#### Exercise directions
When a line below contains the word "pages", copy that line.

———

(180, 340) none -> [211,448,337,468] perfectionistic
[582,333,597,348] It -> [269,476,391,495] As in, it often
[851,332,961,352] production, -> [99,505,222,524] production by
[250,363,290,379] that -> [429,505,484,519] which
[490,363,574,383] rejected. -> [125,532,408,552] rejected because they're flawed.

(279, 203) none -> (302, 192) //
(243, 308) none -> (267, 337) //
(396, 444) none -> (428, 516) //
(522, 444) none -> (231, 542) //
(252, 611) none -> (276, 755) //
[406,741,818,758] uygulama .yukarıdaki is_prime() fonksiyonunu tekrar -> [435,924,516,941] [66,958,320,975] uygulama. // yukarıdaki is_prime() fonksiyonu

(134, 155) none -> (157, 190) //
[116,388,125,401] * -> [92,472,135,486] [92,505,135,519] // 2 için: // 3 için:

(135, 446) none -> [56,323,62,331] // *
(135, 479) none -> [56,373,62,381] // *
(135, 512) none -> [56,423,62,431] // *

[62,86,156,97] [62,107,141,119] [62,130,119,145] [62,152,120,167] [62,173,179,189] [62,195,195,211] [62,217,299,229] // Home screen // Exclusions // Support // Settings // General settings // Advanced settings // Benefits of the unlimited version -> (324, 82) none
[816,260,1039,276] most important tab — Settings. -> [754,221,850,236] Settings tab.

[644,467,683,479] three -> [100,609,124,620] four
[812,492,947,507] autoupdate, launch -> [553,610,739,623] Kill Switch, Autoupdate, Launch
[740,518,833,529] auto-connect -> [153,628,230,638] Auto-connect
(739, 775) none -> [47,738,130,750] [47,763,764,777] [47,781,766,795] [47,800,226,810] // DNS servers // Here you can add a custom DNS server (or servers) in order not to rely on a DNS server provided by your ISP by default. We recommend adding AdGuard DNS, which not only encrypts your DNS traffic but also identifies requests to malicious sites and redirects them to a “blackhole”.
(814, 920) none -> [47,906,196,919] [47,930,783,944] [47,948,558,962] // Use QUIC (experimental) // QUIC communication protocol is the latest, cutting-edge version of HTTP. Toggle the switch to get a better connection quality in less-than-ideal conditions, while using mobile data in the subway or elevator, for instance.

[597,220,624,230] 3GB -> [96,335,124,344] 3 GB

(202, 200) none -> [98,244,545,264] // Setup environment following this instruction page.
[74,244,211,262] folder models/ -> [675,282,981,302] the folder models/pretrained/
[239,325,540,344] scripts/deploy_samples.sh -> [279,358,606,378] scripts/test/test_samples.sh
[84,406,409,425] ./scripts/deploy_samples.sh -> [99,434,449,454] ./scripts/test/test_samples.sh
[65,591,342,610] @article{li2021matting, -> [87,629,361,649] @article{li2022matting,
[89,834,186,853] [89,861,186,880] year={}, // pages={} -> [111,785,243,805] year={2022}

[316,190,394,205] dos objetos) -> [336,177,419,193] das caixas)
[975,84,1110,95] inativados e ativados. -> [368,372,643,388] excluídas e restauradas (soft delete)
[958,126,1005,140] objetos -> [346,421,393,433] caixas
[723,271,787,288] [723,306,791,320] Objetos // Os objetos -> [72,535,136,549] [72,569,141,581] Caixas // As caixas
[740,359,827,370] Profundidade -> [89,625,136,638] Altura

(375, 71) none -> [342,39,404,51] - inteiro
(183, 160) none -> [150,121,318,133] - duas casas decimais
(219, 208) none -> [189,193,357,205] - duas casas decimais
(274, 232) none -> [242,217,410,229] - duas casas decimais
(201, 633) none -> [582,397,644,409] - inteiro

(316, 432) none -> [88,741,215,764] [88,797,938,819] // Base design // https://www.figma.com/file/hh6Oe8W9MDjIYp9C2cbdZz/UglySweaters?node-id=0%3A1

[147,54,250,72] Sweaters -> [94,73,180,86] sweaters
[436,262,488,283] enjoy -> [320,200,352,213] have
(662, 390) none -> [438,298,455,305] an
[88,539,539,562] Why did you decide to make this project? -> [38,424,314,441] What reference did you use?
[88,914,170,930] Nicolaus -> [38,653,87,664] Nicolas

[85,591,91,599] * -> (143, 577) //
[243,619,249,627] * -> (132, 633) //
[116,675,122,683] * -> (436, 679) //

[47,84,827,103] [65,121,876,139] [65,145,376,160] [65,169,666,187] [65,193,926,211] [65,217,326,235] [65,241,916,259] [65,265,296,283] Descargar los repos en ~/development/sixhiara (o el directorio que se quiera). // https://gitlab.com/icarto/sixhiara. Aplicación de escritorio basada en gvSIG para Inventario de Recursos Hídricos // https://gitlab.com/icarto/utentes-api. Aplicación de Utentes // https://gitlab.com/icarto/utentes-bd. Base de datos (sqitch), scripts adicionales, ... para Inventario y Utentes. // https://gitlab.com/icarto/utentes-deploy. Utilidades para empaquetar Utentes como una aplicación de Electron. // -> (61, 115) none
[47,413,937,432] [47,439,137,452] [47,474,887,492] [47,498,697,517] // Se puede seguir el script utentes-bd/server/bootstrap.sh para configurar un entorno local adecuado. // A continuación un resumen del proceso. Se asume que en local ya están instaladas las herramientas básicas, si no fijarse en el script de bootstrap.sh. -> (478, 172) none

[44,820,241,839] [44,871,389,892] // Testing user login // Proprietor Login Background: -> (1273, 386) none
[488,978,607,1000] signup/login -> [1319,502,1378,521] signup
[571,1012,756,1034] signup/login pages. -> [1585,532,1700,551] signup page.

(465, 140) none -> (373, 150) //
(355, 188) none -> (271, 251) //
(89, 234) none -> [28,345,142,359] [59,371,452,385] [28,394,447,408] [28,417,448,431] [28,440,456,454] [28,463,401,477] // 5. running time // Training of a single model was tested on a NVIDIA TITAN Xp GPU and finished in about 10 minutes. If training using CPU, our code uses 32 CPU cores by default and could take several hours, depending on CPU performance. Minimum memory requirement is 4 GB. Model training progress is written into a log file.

———

#### Your solution
[89,834,186,853] [89,861,186,880] year={}, // pages={} -> [111,785,243,805] year={2022}
[571,1012,756,1034] signup/login pages. -> [1585,532,1700,551] signup page.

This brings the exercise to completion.